College Students Visit Joan C. Edwards School of Medicine at Marshall
College students from all over the region visited Marshall this week to find out if the field of medicine was meant for them.
That’s Chuck Clements, he’s a doctor in family medicine at Marshall University’s Joan C. Edwards School of Medicine. He’s also the instructor for a Wilderness Medicine program that according to med school officials, was the only one of its kind at inception. He taught many of the techniques he teaches in a med school class to undergraduate college students from around West Virginia and Virginia. Students from Bethany College, Concord University, Marshall, Shepherd University, the University of Charleston, West Virginia Wesleyan and Hampton University in Virginia were there. Clements said there techniques that anyone in medicine should know.
“We’re citizens of the community and once you put the white coat on you never take it off and your neighbors and your friends all know what you do,” Clements said.
Clements said there they use the same techniques that any med student would learn in a classroom setting, but it’s about putting students in a setting where all the usual materials aren’t present, thus forcing them to be creative.

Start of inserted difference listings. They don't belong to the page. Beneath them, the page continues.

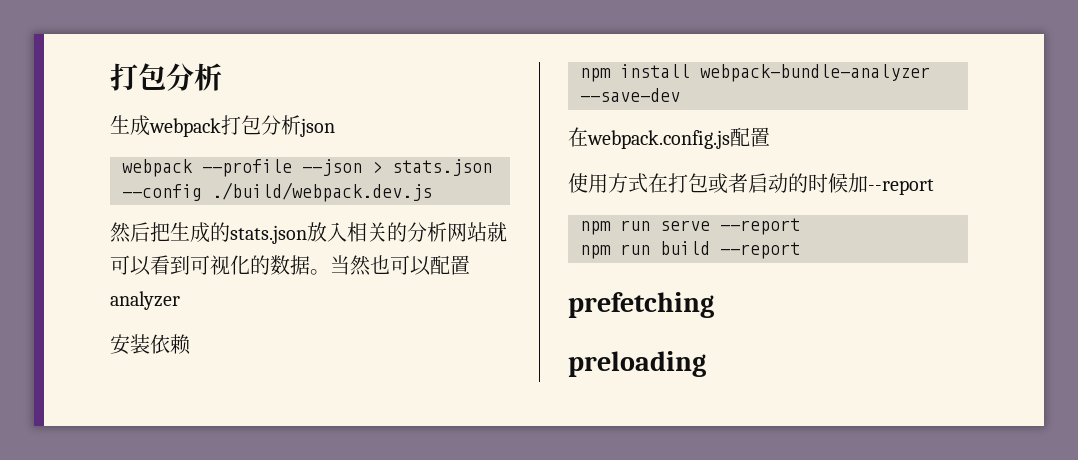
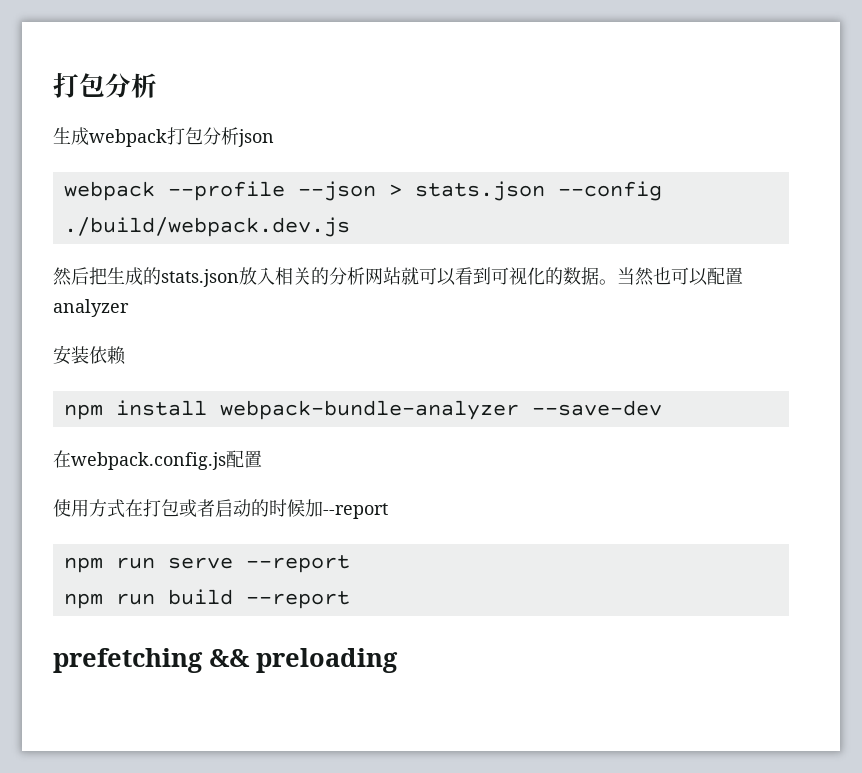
- prefetching
- preloading
+ prefetching && preloading

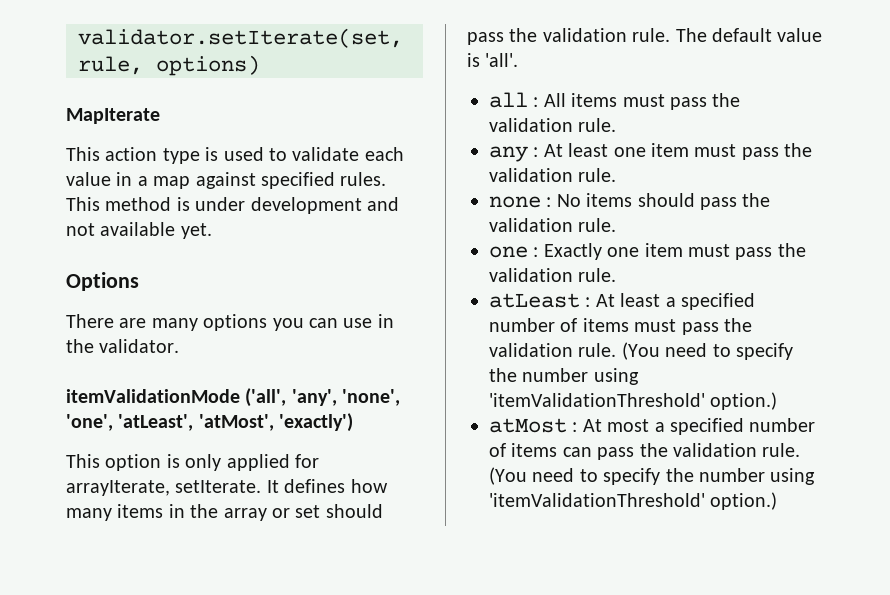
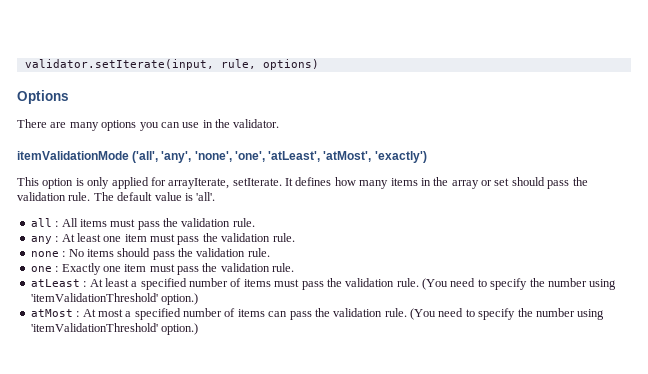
- validator.setIterate(set, rule, options)
+ validator.setIterate(input, rule, options)
- MapIterate
- This action type is used to validate each value in a map against specified rules. This method is under development and not available yet.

“We need to give students an opportunity to learn how to take care of people when they’re away from all their toys that they have in the office, so we give everyone an opportunity to learn some basic skills that they can use when they’re out playing and doing things with their friends,” Clements said.
They learned things like splint building and the unique ways required to stop the bleeding in an extremity when in the woods or on top of a snowy mountain top. Hunter Cutlip is a native of Clarksburg and a student at Shepherd University.
“You learn so much just from hearing everybody’s story, things you don’t even think about as far as residency or what you might do through school or what to expect or kind of how to manage time. It’s been quite the experience, I’ve learned a lot,” Cutlip said.
The fifteen participants also took part in classes that prepared them for the MCAT test. They also learned how to prepare a suture and what it’s like to be involved in the hands-on simulators that are involved in clinical laboratories. Cutlip said he’s not sure of the exact field of medicine yet that he wants to go into, but this experience at Marshall has definitely paid dividends.
“Not anything specific, but I would like to do something with surgery, but I don’t have anything as far as schools or residencies or anything like that, I’m trying to keep my options open and that’s one of the things that I’ve learned at the camp as well, you always need to be looking forward, depending on where you are and your rotations and all that you can be surprised so I’m trying not to make anything to concrete,” Cutlip said.
Jennifer Plymale is the director of the Byrd Center for Rural Health and associated dean of admissions at the school of medicine. She says it is definitely about encouraging students to attend the Marshall medical school, but also that if you’re interested in medicine you don’t have to leave the state.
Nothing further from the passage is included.